Сереженька не пришел. Вечером я был у них. Я нашел всех в угнетенном настроении. Молодой человек валялся на диване в своей комнате, в которой было почти темно.
— Отчего вы не велите зажечь лампу? — спросил я.
— Не стоит! — мрачно ответил Сереженька.
— А почему вы не пришли сегодня к Погонкину?
— По весьма дурацкой причине.
— А именно?
— А именно — не скажу, ибо не уверен, что это не тайна. Нынче у нас что ни шаг, то тайна. Подите к папочке, он вам расскажет.

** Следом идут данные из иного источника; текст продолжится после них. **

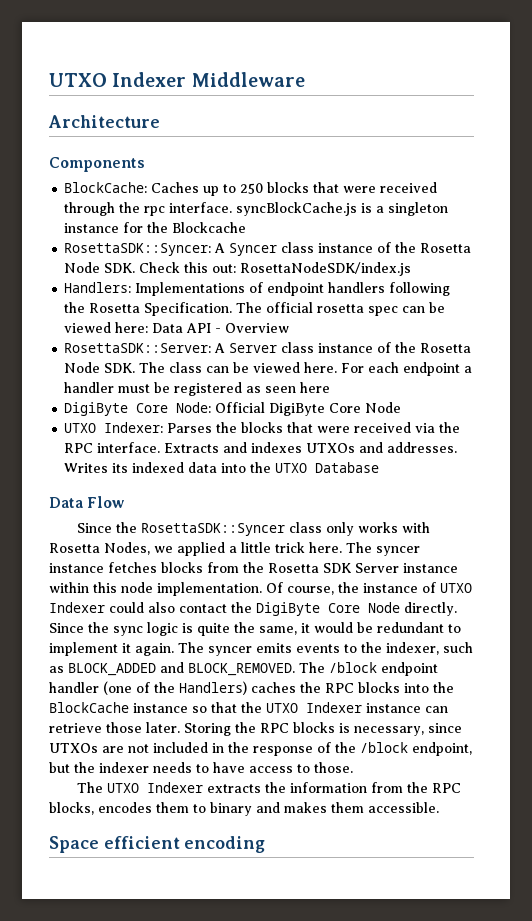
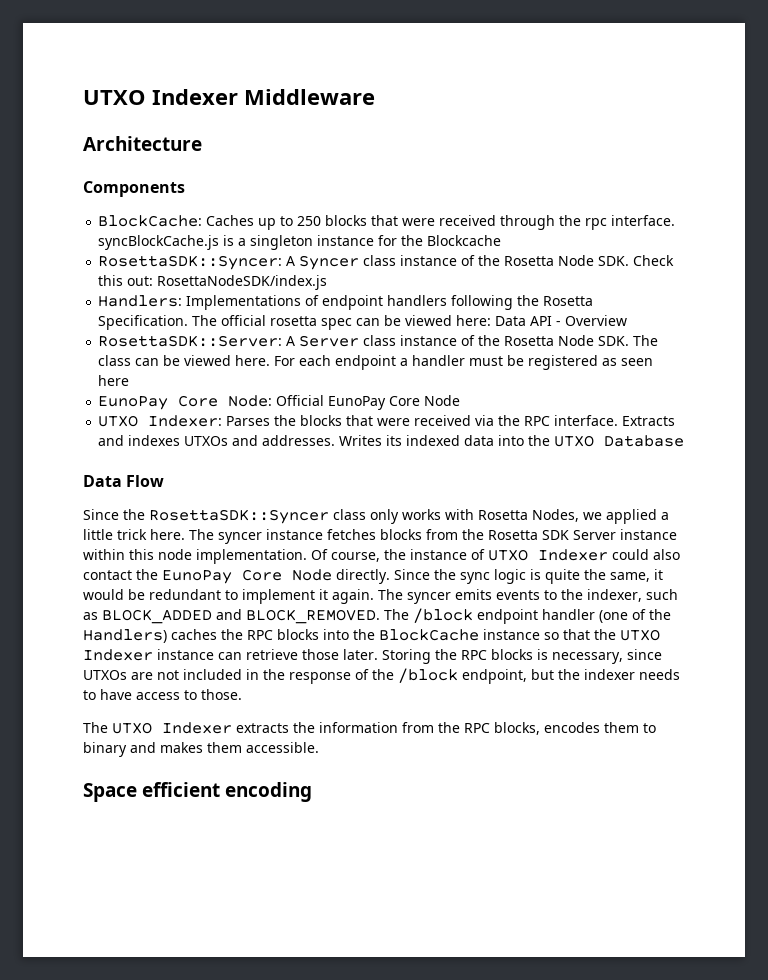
[64,402,129,416] DigiByte -> [98,396,169,410] EunoPay
[269,403,326,416] DigiByte -> [328,396,387,410] EunoPay
[256,602,320,616] DigiByte -> [162,570,232,584] EunoPay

Сергей Федорыч, кажется, первый раз в жизни был в таком настроении. Обыкновенно он бывал весел, добродушен, остроумен и смешлив, никогда не злился и не дулся. Я прошел в кабинет. Старик Здыбаевский сидел за письменным столом и с сосредоточенным видом медленно разрезал и перелистывал страницы «Русской старины».
— А! Садитесь, голубчик, садитесь… Что нового?

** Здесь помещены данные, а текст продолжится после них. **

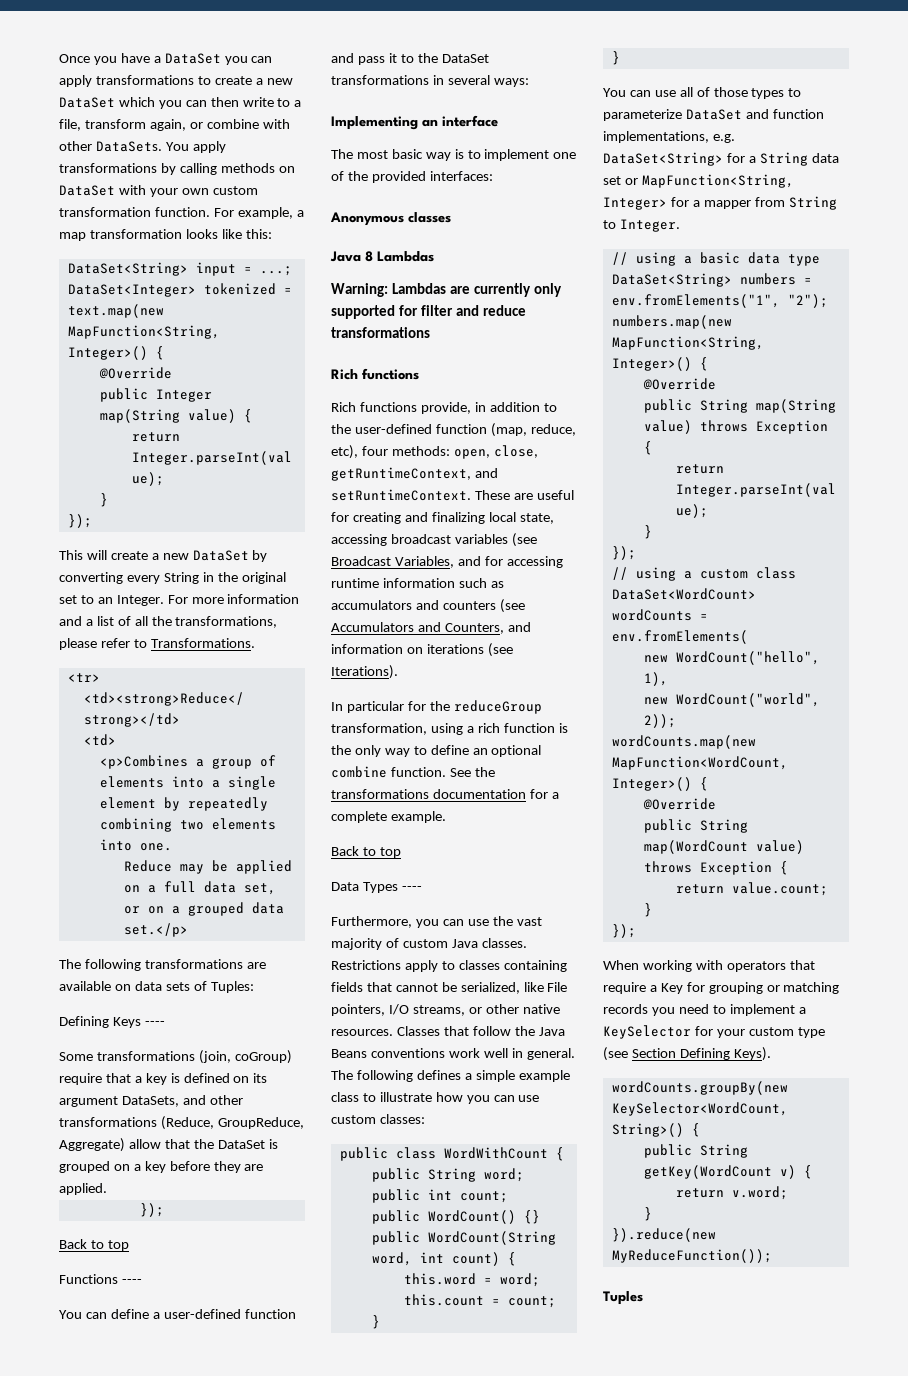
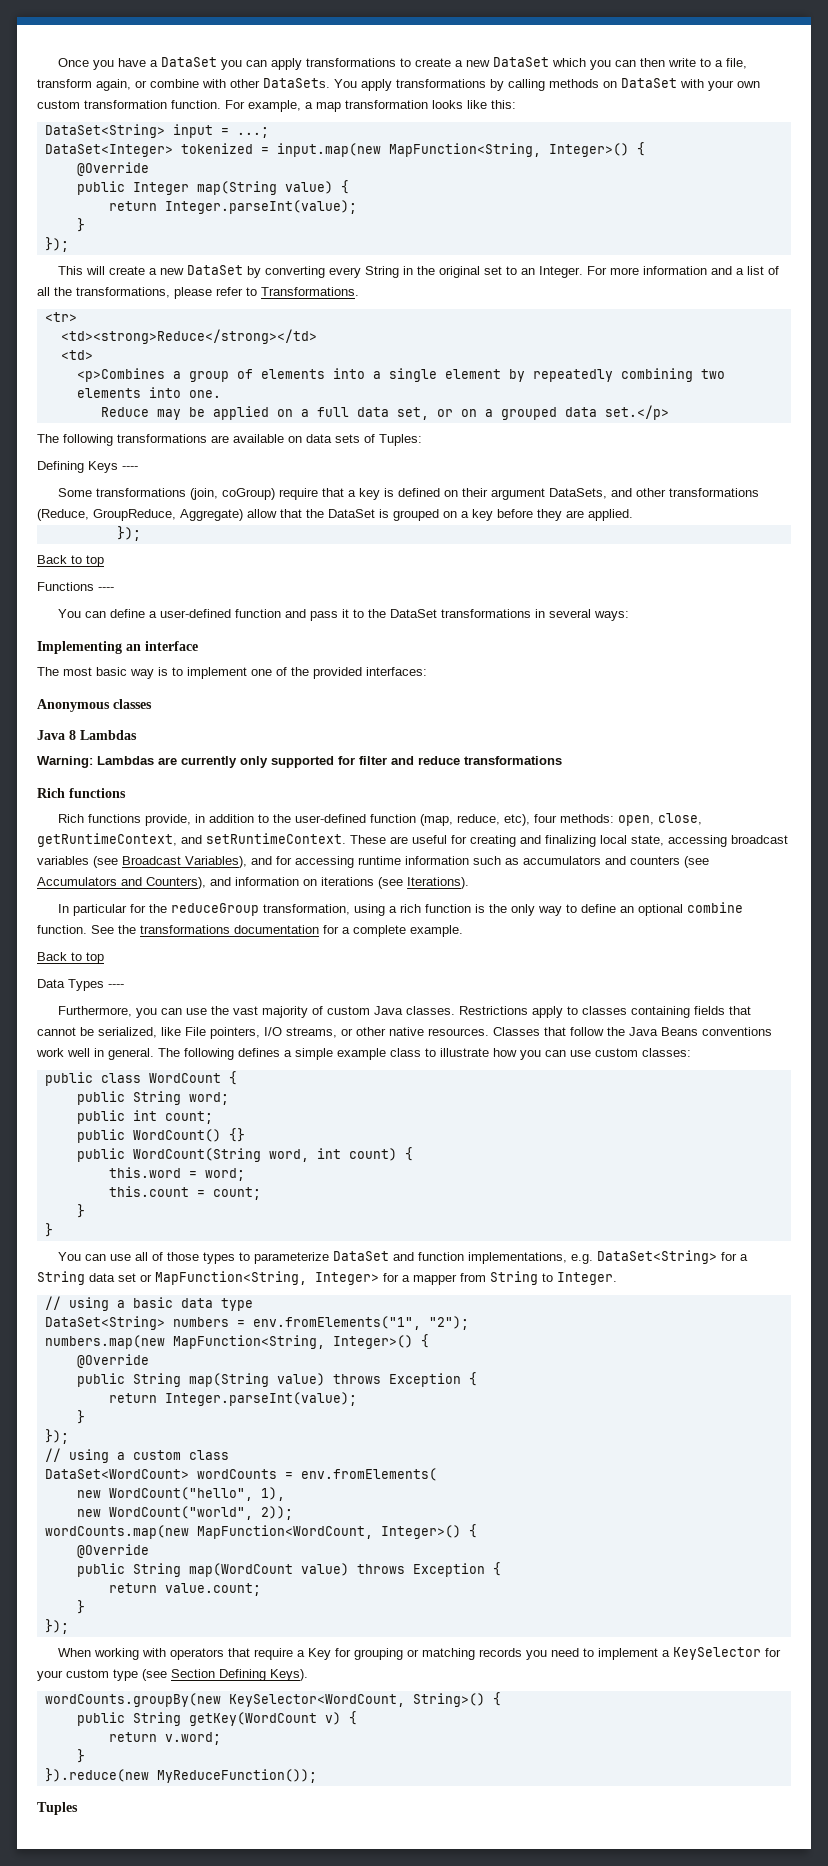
[67,304,164,318] text.map(new -> [276,143,381,157] input.map(new
[253,1073,268,1083] its -> [461,488,488,497] their
[394,556,454,568] Variables, -> [185,856,247,868] Variables),
[444,623,504,634] Counters, -> [146,877,206,889] Counters),
[443,1147,548,1159] WordWithCount -> [148,1073,221,1083] WordCount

— Новое-то у вас, — заметил я, — Николай Алексеевич в небывалом настроении, у вас здесь какое-то мрачное затишье, и мне кажется, что между тем и другим есть тесная связь…
— К сожалению, есть!.. Да, представьте, голубчик, есть… — промолвил Федор Михайлович, отодвигая от себя книгу. — Ужасно мне это больно, — продолжал он, помолчав, — но, право же, я тут ни при чем и поправить дела не могу… Не могу!..
Он опять помолчал. По-видимому, ему было не легко изложить самое дело.
— Николай Алексеевич человек хороший, — снова заговорил старик, — я уважаю его. Умный, сердечный… Но это проклятое секретарство сводит всего его на нуль. Ну, а все-таки я его уважаю, да и мои тоже уважают его — и Сергей, и Лиза. Но одного этого мало, нужно кое-что другое. Он как-то это внезапно, неожиданно вдруг налетел и сделал Лизе предложение, а она отказала… Вот и все. Я, разумеется, ничего не могу поделать. Но вы не поверите, как мне горько… А что, скажите, как он?
Я не сразу ответил. Новость, которую я узнал, собственно говоря, для меня не была неожиданностью; я подозревал, я почти знал это. И тем не менее она меня решительно поразила — до такой степени это мало шло к Николаю Алексеевичу.